(Stored items from a collection)

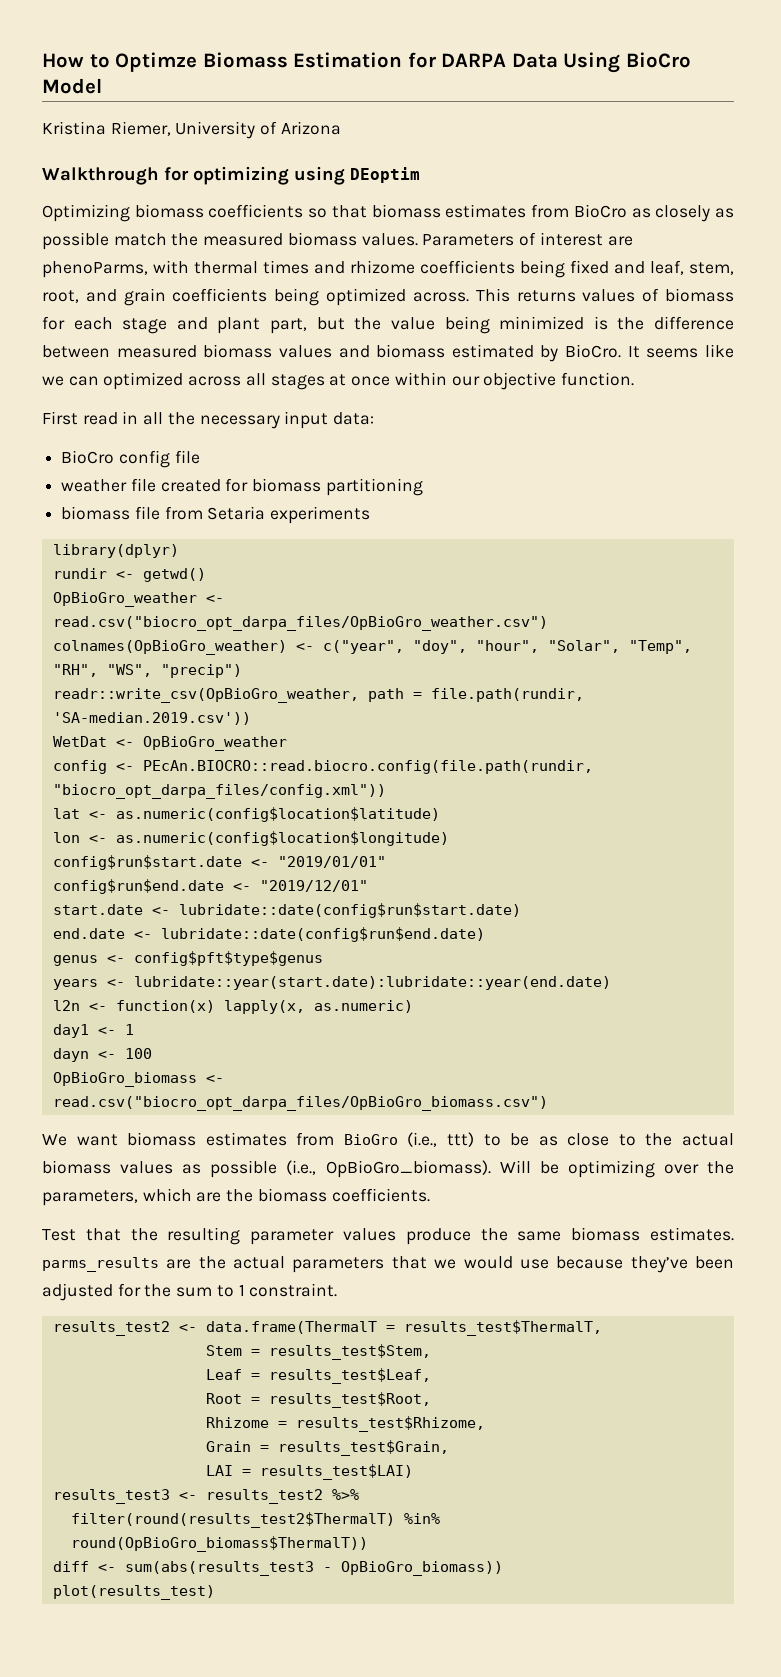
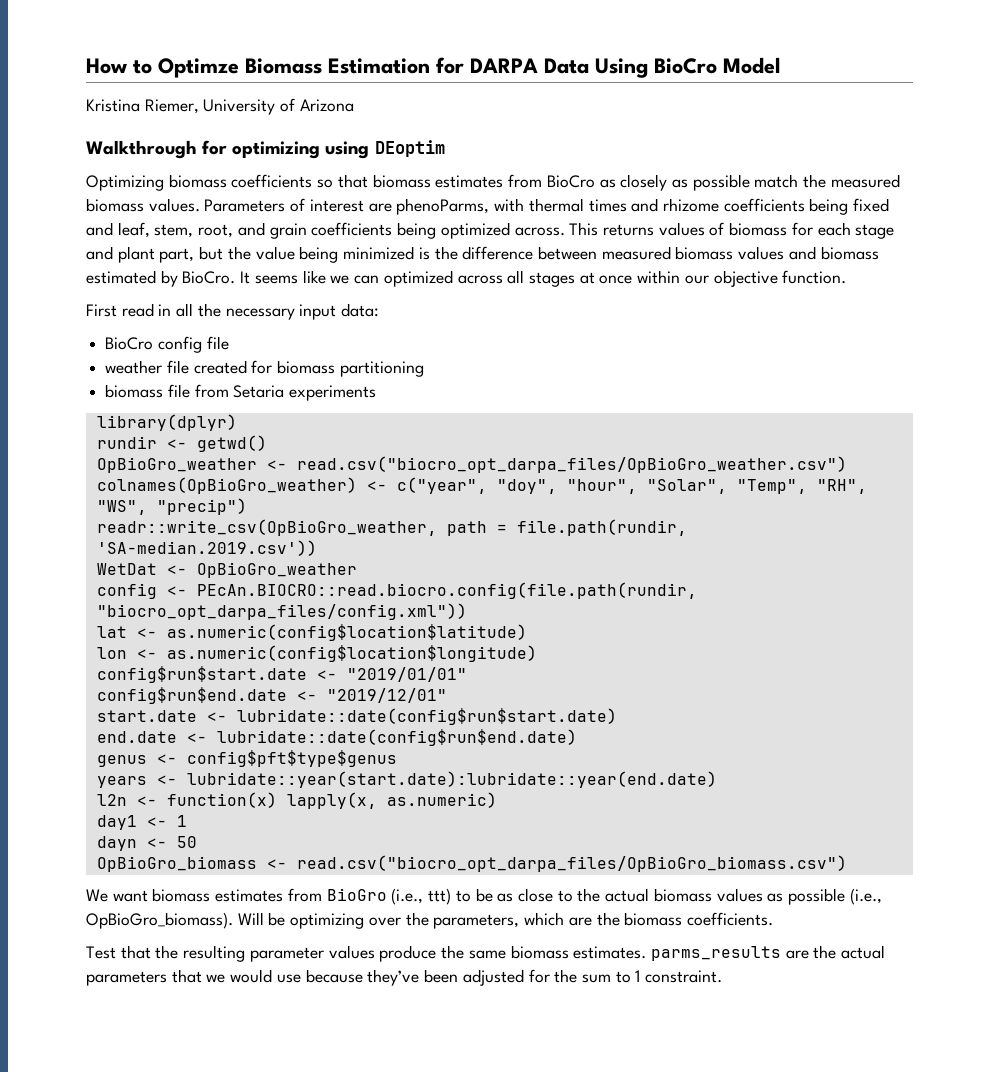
- dayn <- 100
+ dayn <- 50
- results_test2 <- data.frame(ThermalT = results_test$ThermalT,
- Stem = results_test$Stem,
- Leaf = results_test$Leaf,
- Root = results_test$Root,
- Rhizome = results_test$Rhizome,
- Grain = results_test$Grain,
- LAI = results_test$LAI)
- results_test3 <- results_test2 %>%
- filter(round(results_test2$ThermalT) %in% round(OpBioGro_biomass$ThermalT))
- diff <- sum(abs(results_test3 - OpBioGro_biomass))
- plot(results_test)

TASK INSTRUCTIONS
Copy every line in the data above that has the string "ThermalT" in it.

WRITTEN RESPONSE
- results_test2 <- data.frame(ThermalT = results_test$ThermalT,
- filter(round(results_test2$ThermalT) %in% round(OpBioGro_biomass$ThermalT))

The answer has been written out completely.